Dataset entries

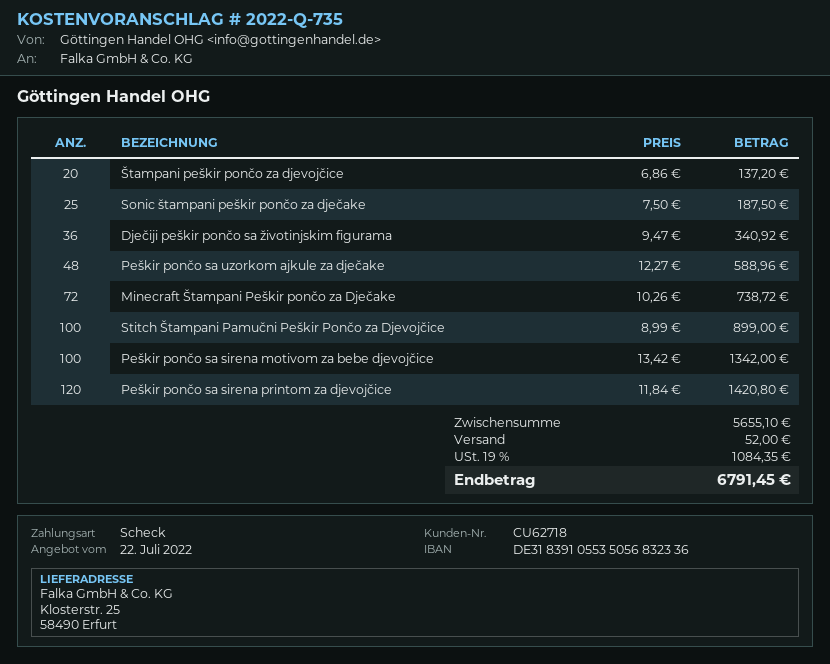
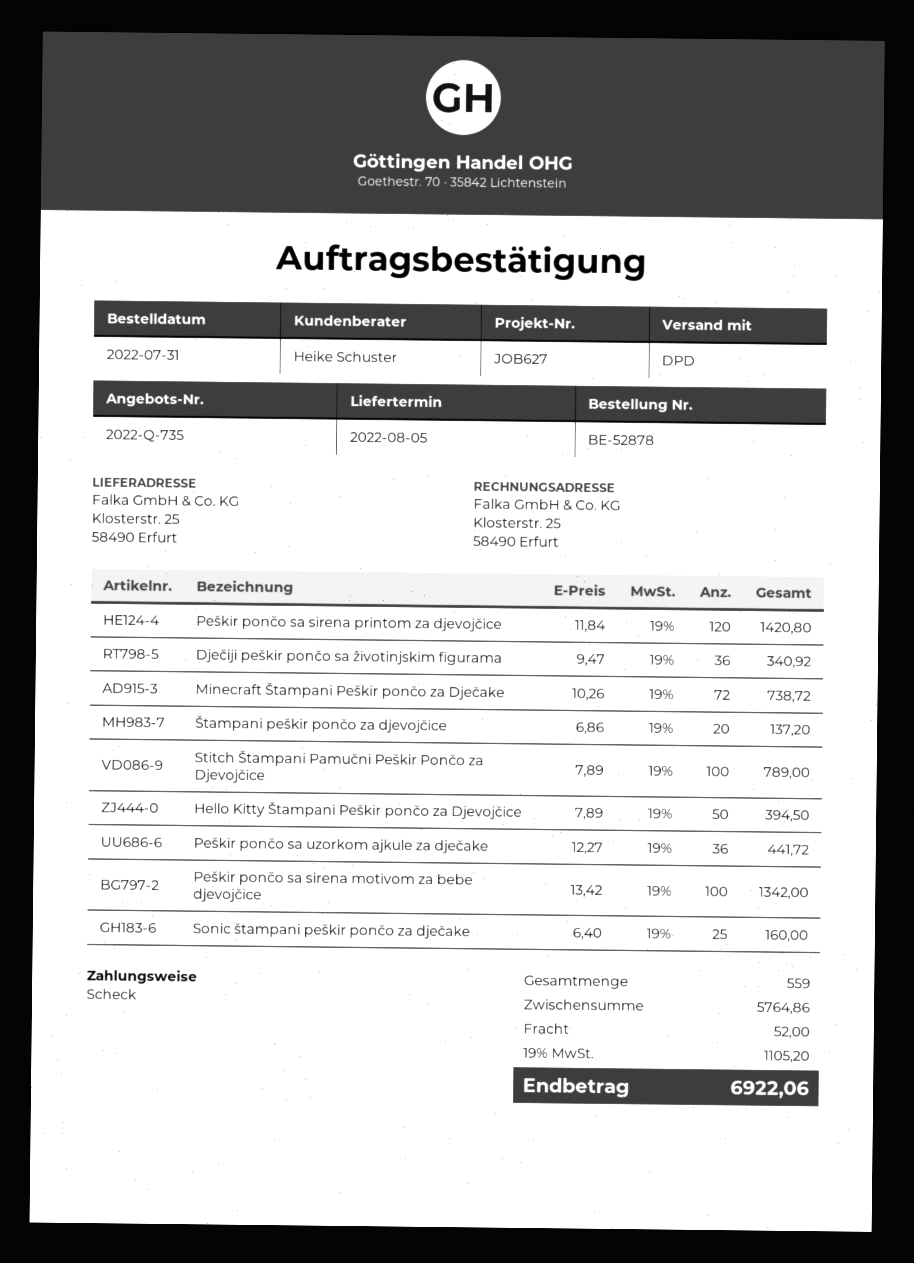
Sonic štampani peškir pončo za dječake: 25 x 7.50 = 187.50 -> 25 x 6.40 = 160.00
Peškir pončo sa uzorkom ajkule za dječake: 48 x 12.27 = 588.96 -> 36 x 12.27 = 441.72
Stitch Štampani Pamučni Peškir Pončo za Djevojčice: 100 x 8.99 = 899.00 -> 100 x 7.89 = 789.00
Hello Kitty Štampani Peškir pončo za Djevojčice: none -> 50 x 7.89 = 394.50
subtotal: 5655.10 -> 5764.86
tax: 19% = 1084.35 -> 19% = 1105.20
total: 6791.45 -> 6922.06

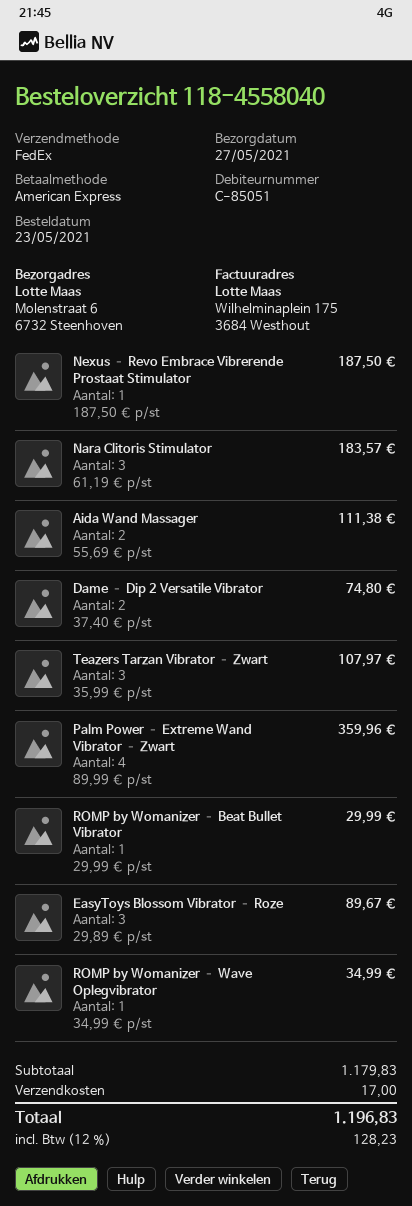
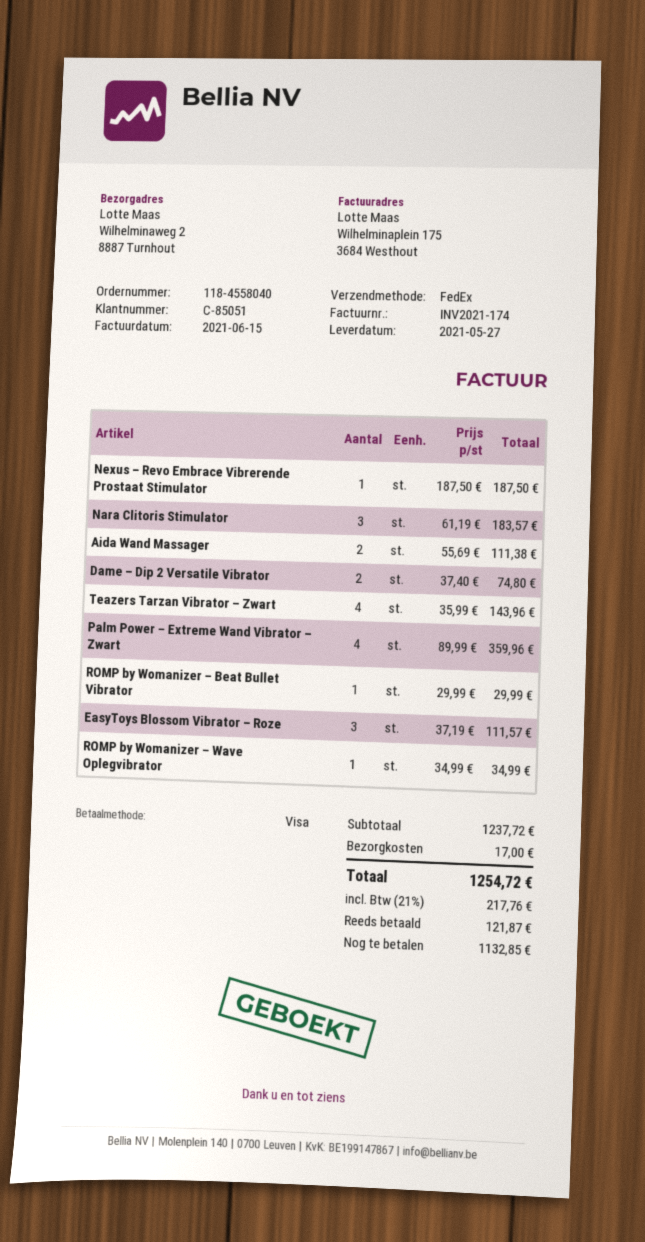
payment method: American Express -> Visa
ship to: Molenstraat 6, 6732 Steenhoven -> Wilhelminaweg 2, 8887 Turnhout
Teazers Tarzan Vibrator – Zwart: 3 x 35.99 = 107.97 -> 4 x 35.99 = 143.96
EasyToys Blossom Vibrator – Roze: 3 x 29.89 = 89.67 -> 3 x 37.19 = 111.57
subtotal: 1179.83 -> 1237.72
tax: 12% = 128.23 -> 21% = 217.76
total: 1196.83 -> 1254.72

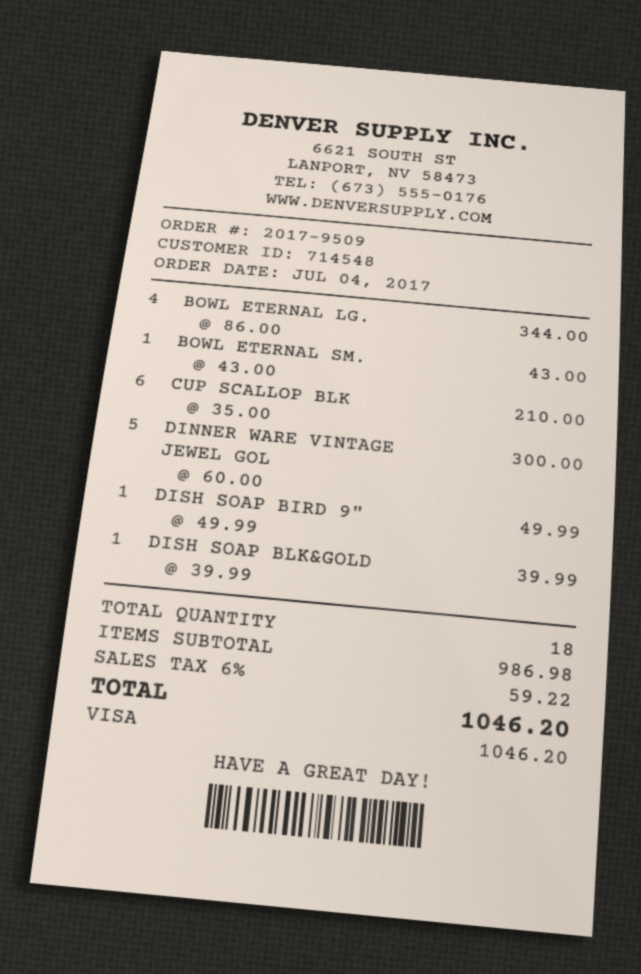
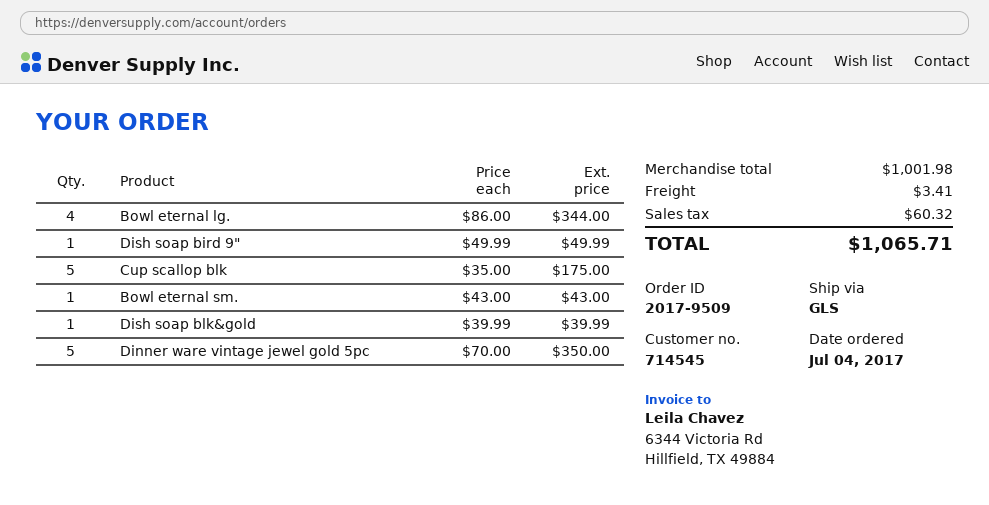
customer number: 714548 -> 714545
CUP SCALLOP BLK: 6 x 35.00 = 210.00 -> 5 x 35.00 = 175.00
DINNER WARE VINTAGE JEWEL GOL: 5 x 60.00 = 300.00 -> 5 x 70.00 = 350.00
subtotal: 986.98 -> 1001.98
shipping: none -> 3.41
tax: 59.22 -> 60.32
total: 1046.20 -> 1065.71

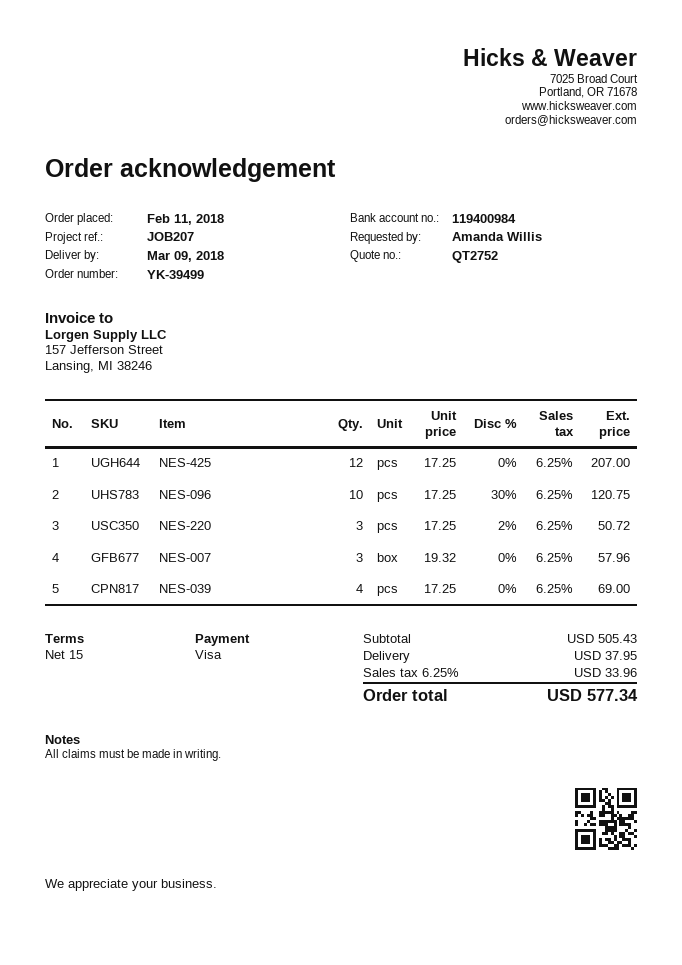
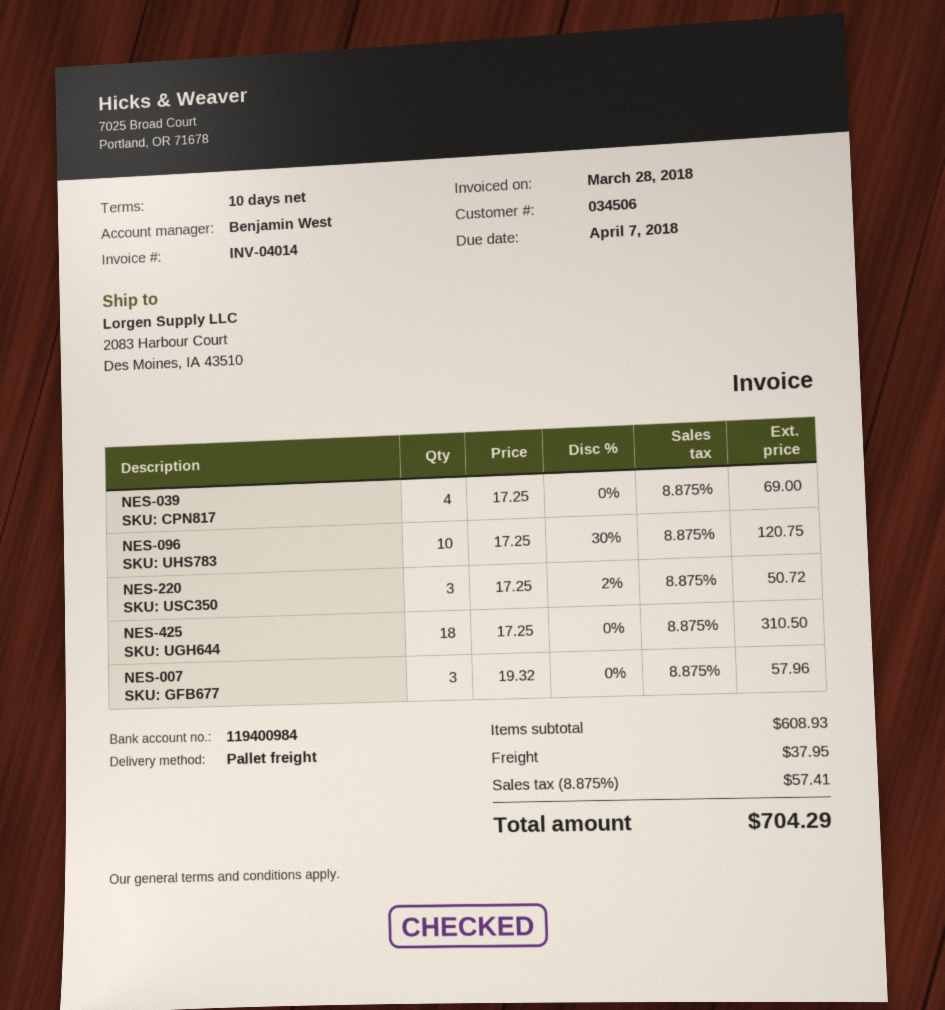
payment terms: 15 days -> 10 days
NES-425: 12 x 17.25 = 207.00 -> 18 x 17.25 = 310.50
subtotal: 505.43 -> 608.93
tax: 6.25% = 33.96 -> 8.875% = 57.41
total: 577.34 -> 704.29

WORK TO BE COMPLETED: Exactly the lines from the one that contains "DINNER WARE VINTAGE" through the final line of the records above are needed, given again word for word, with every picture left out.

TASK OUTPUT:
DINNER WARE VINTAGE JEWEL GOL: 5 x 60.00 = 300.00 -> 5 x 70.00 = 350.00
subtotal: 986.98 -> 1001.98
shipping: none -> 3.41
tax: 59.22 -> 60.32
total: 1046.20 -> 1065.71

payment terms: 15 days -> 10 days
NES-425: 12 x 17.25 = 207.00 -> 18 x 17.25 = 310.50
subtotal: 505.43 -> 608.93
tax: 6.25% = 33.96 -> 8.875% = 57.41
total: 577.34 -> 704.29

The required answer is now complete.